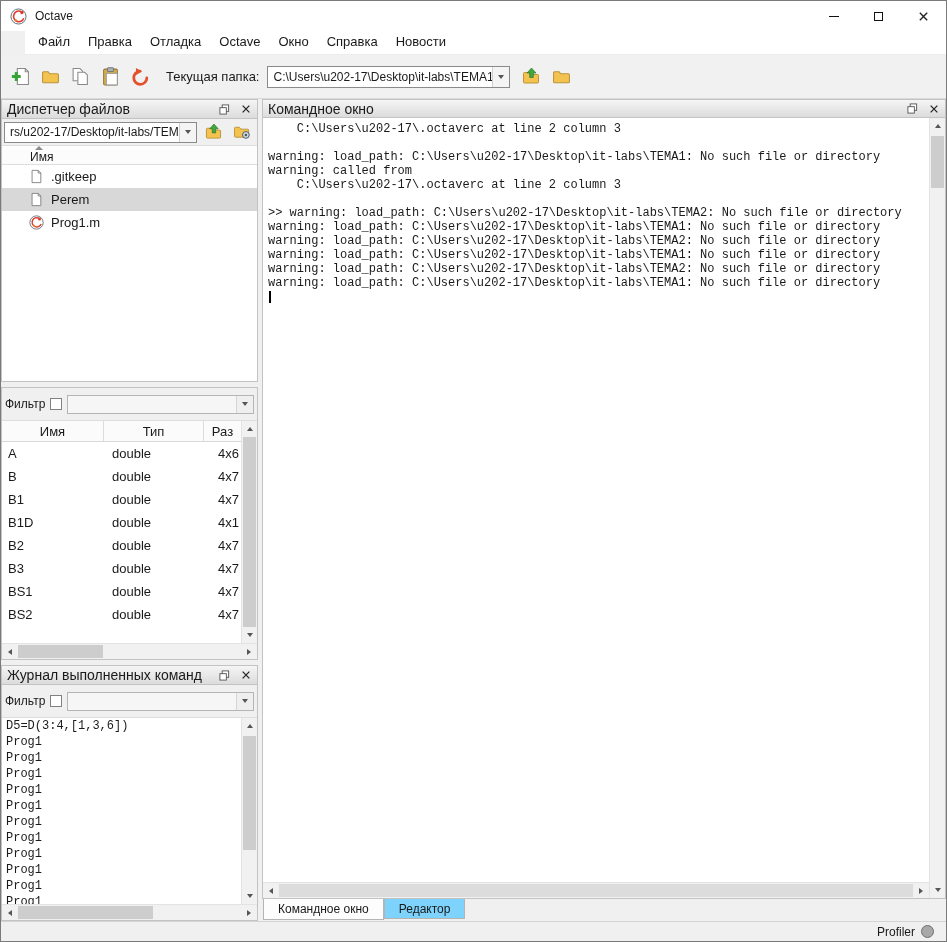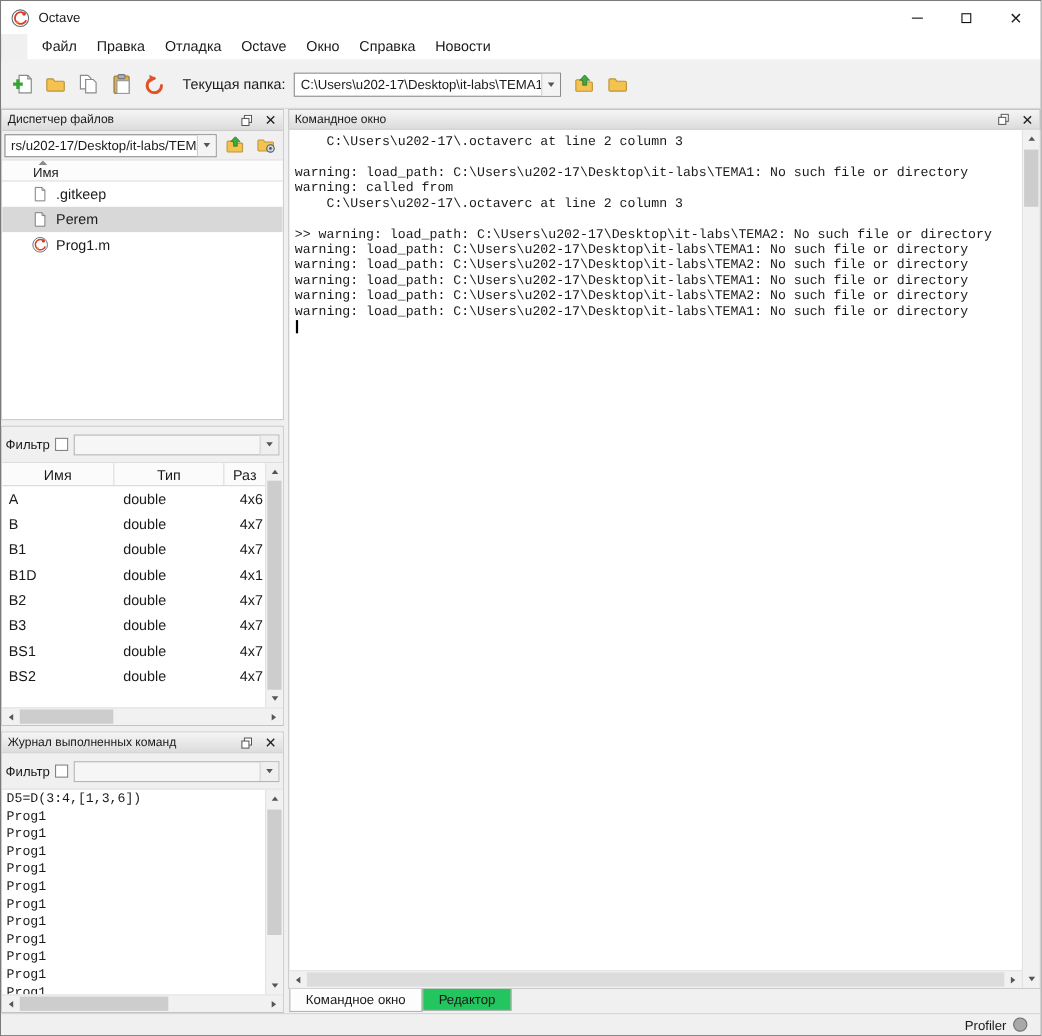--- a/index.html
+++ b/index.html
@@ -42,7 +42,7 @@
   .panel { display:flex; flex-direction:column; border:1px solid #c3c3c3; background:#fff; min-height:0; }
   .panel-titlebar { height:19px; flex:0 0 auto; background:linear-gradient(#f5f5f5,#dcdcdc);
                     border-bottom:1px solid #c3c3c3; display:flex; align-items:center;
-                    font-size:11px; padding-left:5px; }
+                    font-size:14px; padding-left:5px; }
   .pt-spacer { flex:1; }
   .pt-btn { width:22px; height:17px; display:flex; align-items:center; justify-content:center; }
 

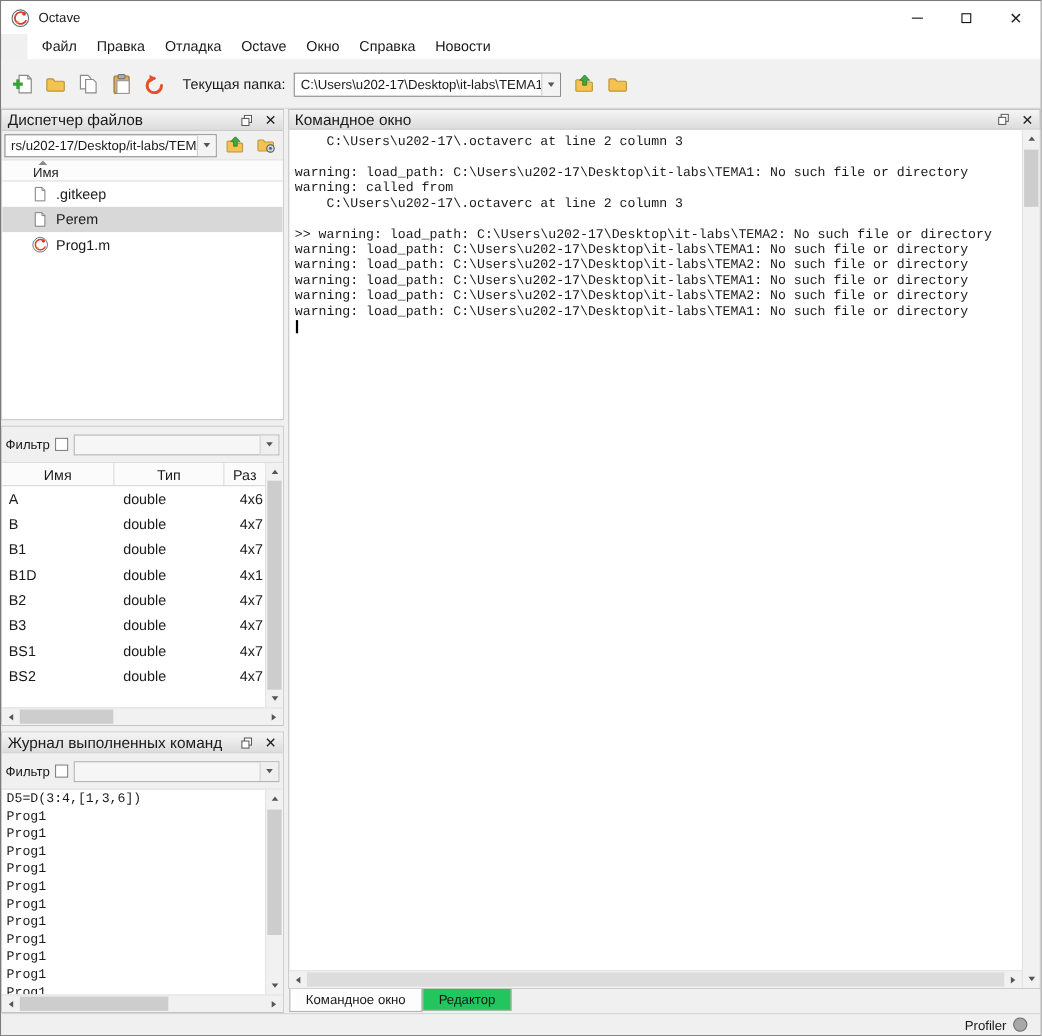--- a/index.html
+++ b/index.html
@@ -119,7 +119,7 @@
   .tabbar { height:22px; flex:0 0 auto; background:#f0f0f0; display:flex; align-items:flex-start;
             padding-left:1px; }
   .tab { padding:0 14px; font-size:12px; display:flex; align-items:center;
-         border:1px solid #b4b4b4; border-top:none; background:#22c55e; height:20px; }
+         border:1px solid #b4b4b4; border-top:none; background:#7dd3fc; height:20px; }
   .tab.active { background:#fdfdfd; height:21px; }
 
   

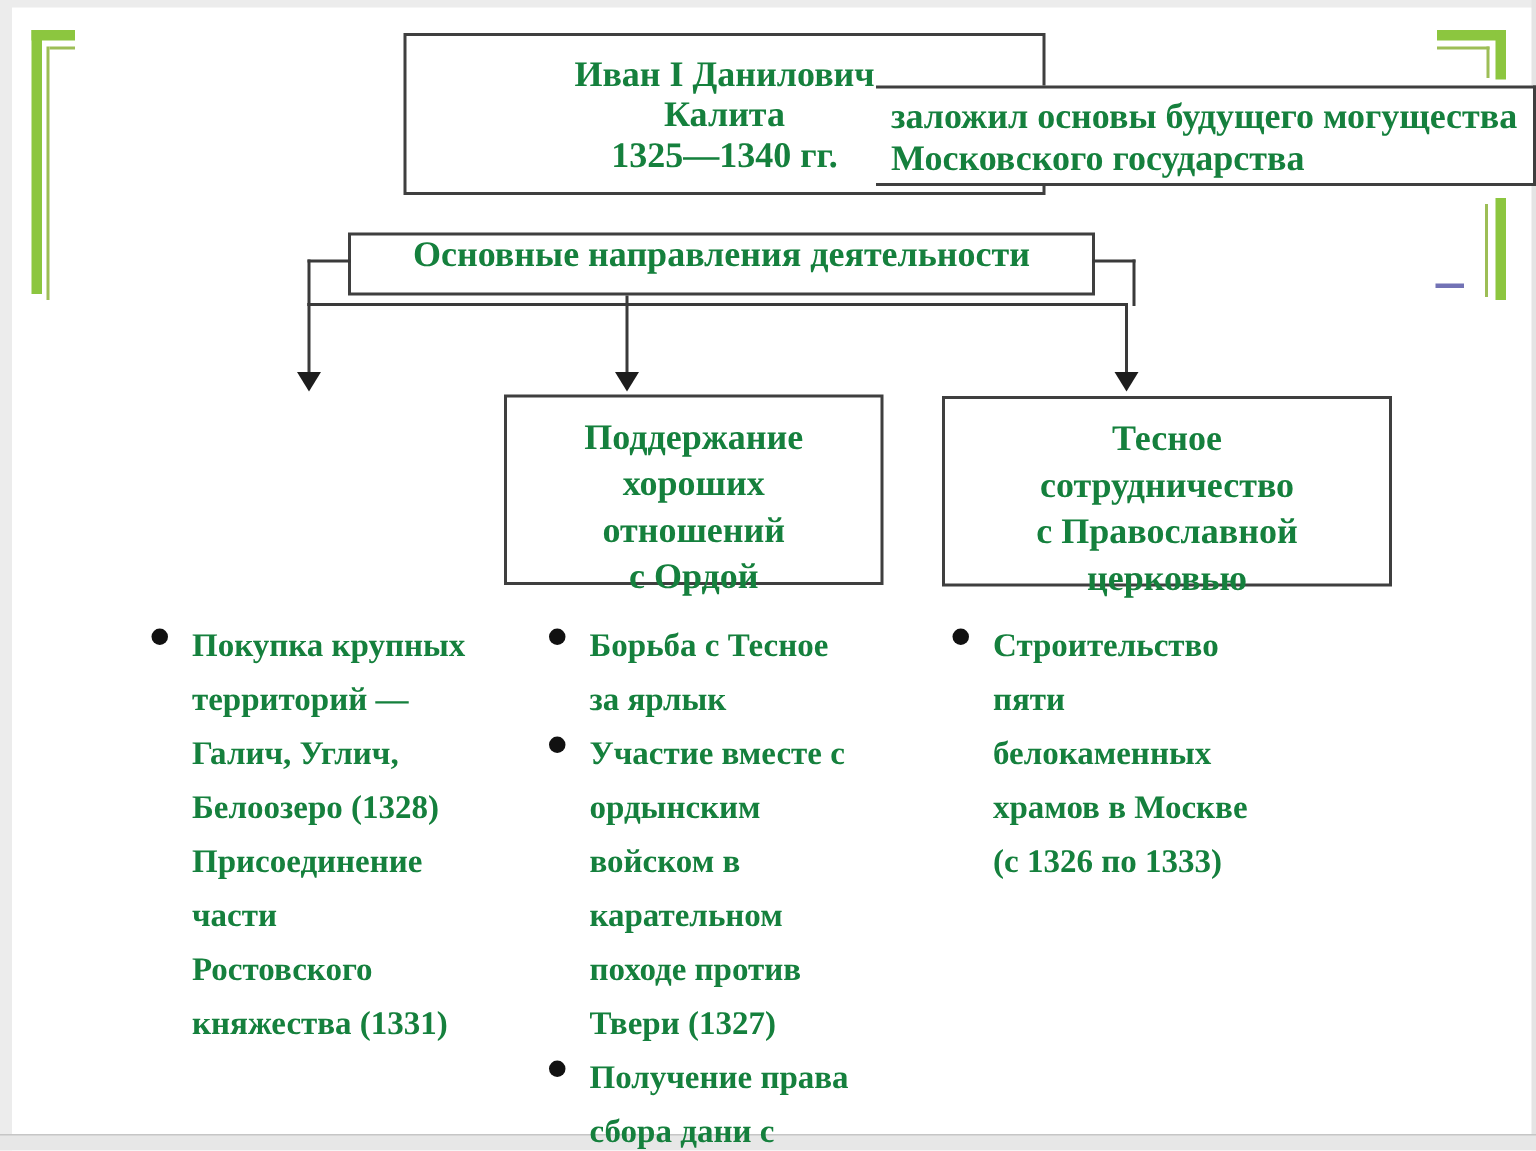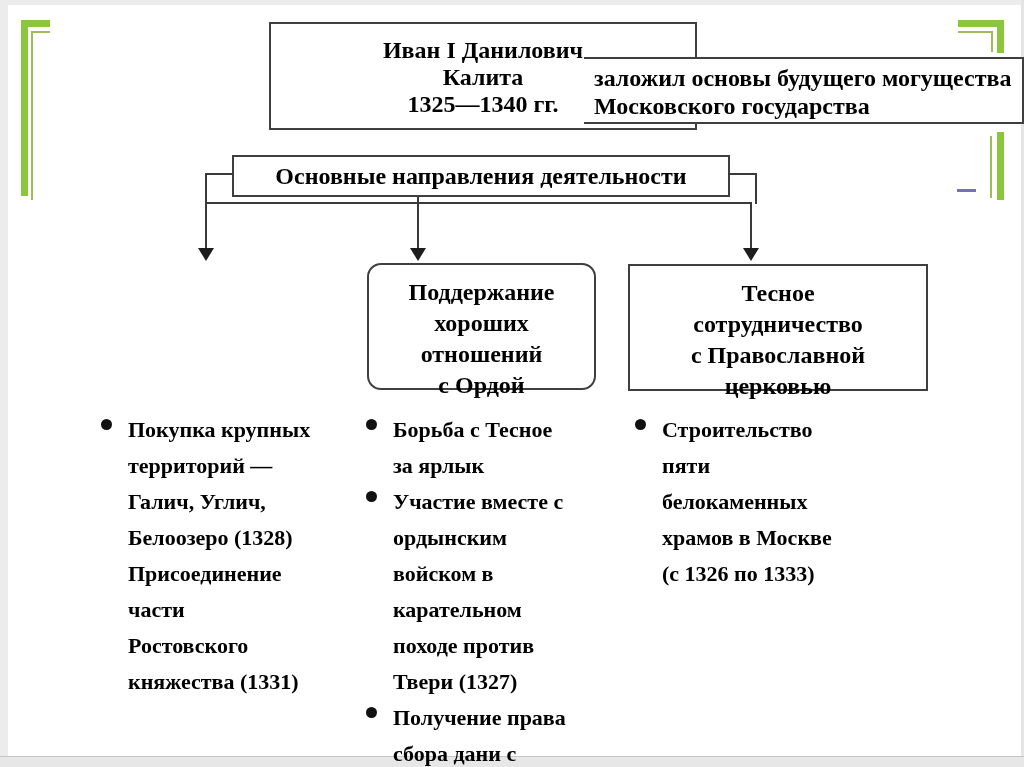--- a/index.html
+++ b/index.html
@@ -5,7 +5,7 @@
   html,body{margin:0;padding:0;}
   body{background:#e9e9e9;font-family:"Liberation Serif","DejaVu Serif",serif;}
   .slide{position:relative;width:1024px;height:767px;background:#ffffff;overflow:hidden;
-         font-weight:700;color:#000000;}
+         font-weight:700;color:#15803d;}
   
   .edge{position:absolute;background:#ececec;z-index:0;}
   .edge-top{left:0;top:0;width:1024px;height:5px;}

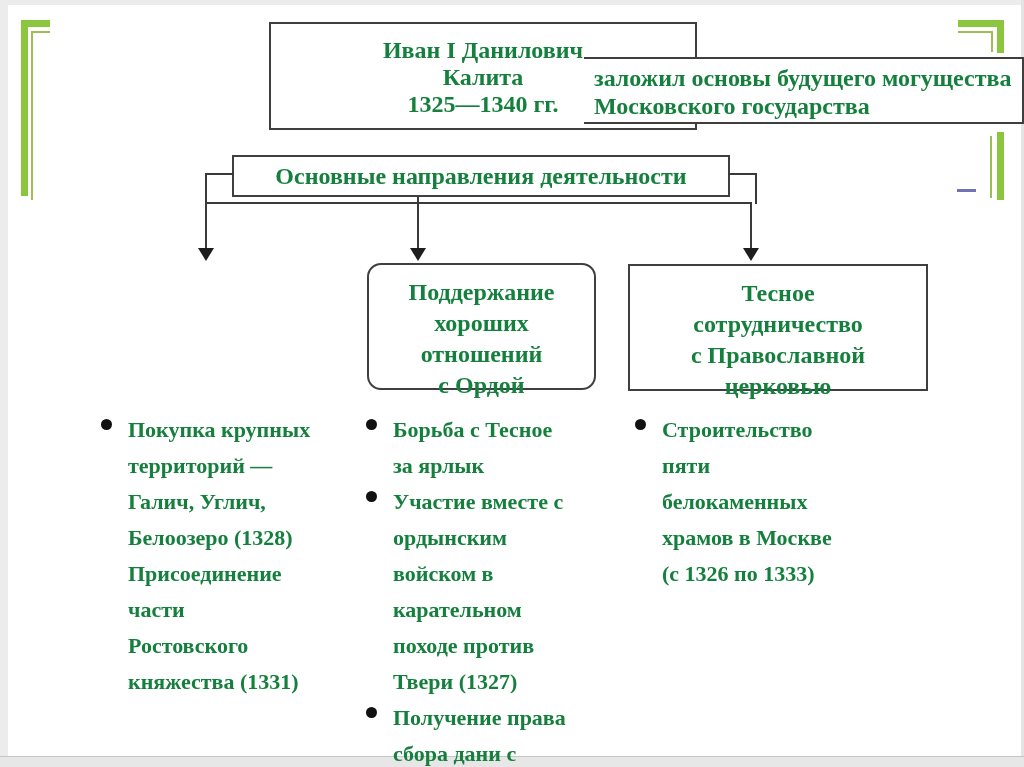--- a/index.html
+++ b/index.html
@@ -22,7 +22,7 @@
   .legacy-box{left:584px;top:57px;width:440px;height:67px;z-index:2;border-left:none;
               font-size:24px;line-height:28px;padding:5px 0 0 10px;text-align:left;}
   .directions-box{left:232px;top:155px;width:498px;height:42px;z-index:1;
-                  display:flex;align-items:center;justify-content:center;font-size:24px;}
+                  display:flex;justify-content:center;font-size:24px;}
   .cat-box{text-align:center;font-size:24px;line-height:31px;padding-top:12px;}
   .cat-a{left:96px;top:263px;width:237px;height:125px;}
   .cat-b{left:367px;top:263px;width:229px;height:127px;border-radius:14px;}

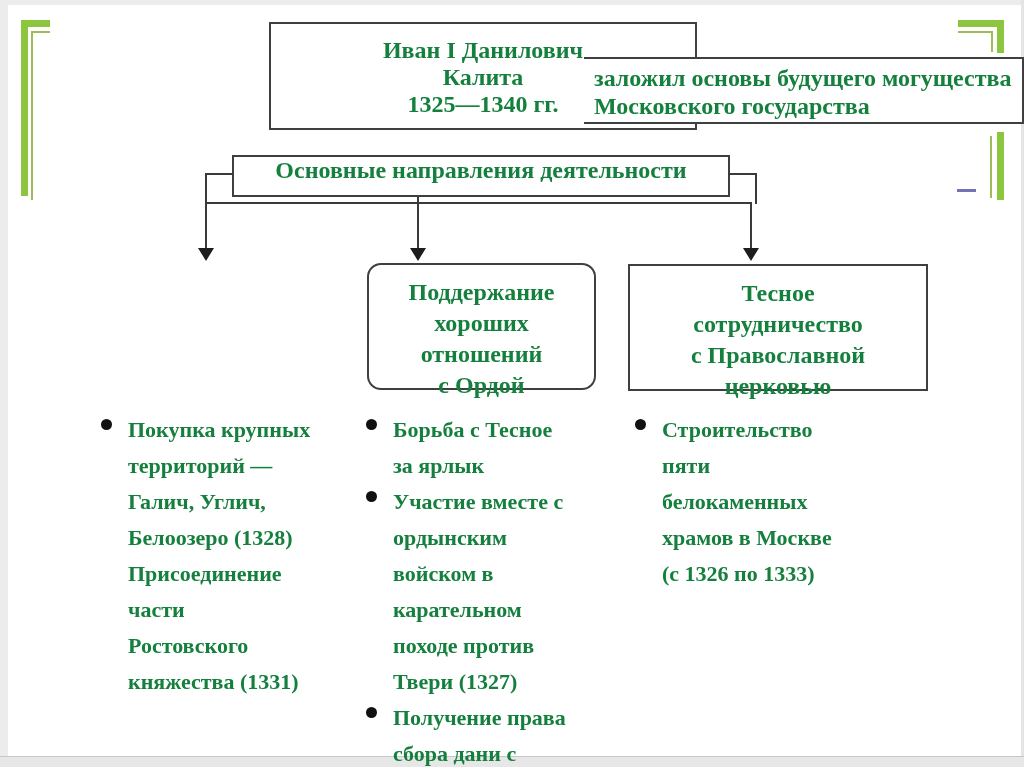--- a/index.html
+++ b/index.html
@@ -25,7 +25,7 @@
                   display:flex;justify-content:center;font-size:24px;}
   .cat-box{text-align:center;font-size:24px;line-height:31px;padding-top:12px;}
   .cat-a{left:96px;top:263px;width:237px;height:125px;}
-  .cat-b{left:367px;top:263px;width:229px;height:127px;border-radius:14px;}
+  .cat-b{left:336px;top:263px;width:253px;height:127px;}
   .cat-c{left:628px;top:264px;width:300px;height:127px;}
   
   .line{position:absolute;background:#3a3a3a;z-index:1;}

▶ ASSIGNMENT
Before writing out the material above, please remove its pictures; everything else stays exact.

▶ RESULT FOR THIS EXERCISE
--- a/index.html
+++ b/index.html
@@ -42,7 +42,7 @@
   .panel { display:flex; flex-direction:column; border:1px solid #c3c3c3; background:#fff; min-height:0; }
   .panel-titlebar { height:19px; flex:0 0 auto; background:linear-gradient(#f5f5f5,#dcdcdc);
                     border-bottom:1px solid #c3c3c3; display:flex; align-items:center;
-                    font-size:11px; padding-left:5px; }
+                    font-size:14px; padding-left:5px; }
   .pt-spacer { flex:1; }
   .pt-btn { width:22px; height:17px; display:flex; align-items:center; justify-content:center; }
 

--- a/index.html
+++ b/index.html
@@ -119,7 +119,7 @@
   .tabbar { height:22px; flex:0 0 auto; background:#f0f0f0; display:flex; align-items:flex-start;
             padding-left:1px; }
   .tab { padding:0 14px; font-size:12px; display:flex; align-items:center;
-         border:1px solid #b4b4b4; border-top:none; background:#22c55e; height:20px; }
+         border:1px solid #b4b4b4; border-top:none; background:#7dd3fc; height:20px; }
   .tab.active { background:#fdfdfd; height:21px; }
 
   

--- a/index.html
+++ b/index.html
@@ -5,7 +5,7 @@
   html,body{margin:0;padding:0;}
   body{background:#e9e9e9;font-family:"Liberation Serif","DejaVu Serif",serif;}
   .slide{position:relative;width:1024px;height:767px;background:#ffffff;overflow:hidden;
-         font-weight:700;color:#000000;}
+         font-weight:700;color:#15803d;}
   
   .edge{position:absolute;background:#ececec;z-index:0;}
   .edge-top{left:0;top:0;width:1024px;height:5px;}

--- a/index.html
+++ b/index.html
@@ -22,7 +22,7 @@
   .legacy-box{left:584px;top:57px;width:440px;height:67px;z-index:2;border-left:none;
               font-size:24px;line-height:28px;padding:5px 0 0 10px;text-align:left;}
   .directions-box{left:232px;top:155px;width:498px;height:42px;z-index:1;
-                  display:flex;align-items:center;justify-content:center;font-size:24px;}
+                  display:flex;justify-content:center;font-size:24px;}
   .cat-box{text-align:center;font-size:24px;line-height:31px;padding-top:12px;}
   .cat-a{left:96px;top:263px;width:237px;height:125px;}
   .cat-b{left:367px;top:263px;width:229px;height:127px;border-radius:14px;}

--- a/index.html
+++ b/index.html
@@ -25,7 +25,7 @@
                   display:flex;justify-content:center;font-size:24px;}
   .cat-box{text-align:center;font-size:24px;line-height:31px;padding-top:12px;}
   .cat-a{left:96px;top:263px;width:237px;height:125px;}
-  .cat-b{left:367px;top:263px;width:229px;height:127px;border-radius:14px;}
+  .cat-b{left:336px;top:263px;width:253px;height:127px;}
   .cat-c{left:628px;top:264px;width:300px;height:127px;}
   
   .line{position:absolute;background:#3a3a3a;z-index:1;}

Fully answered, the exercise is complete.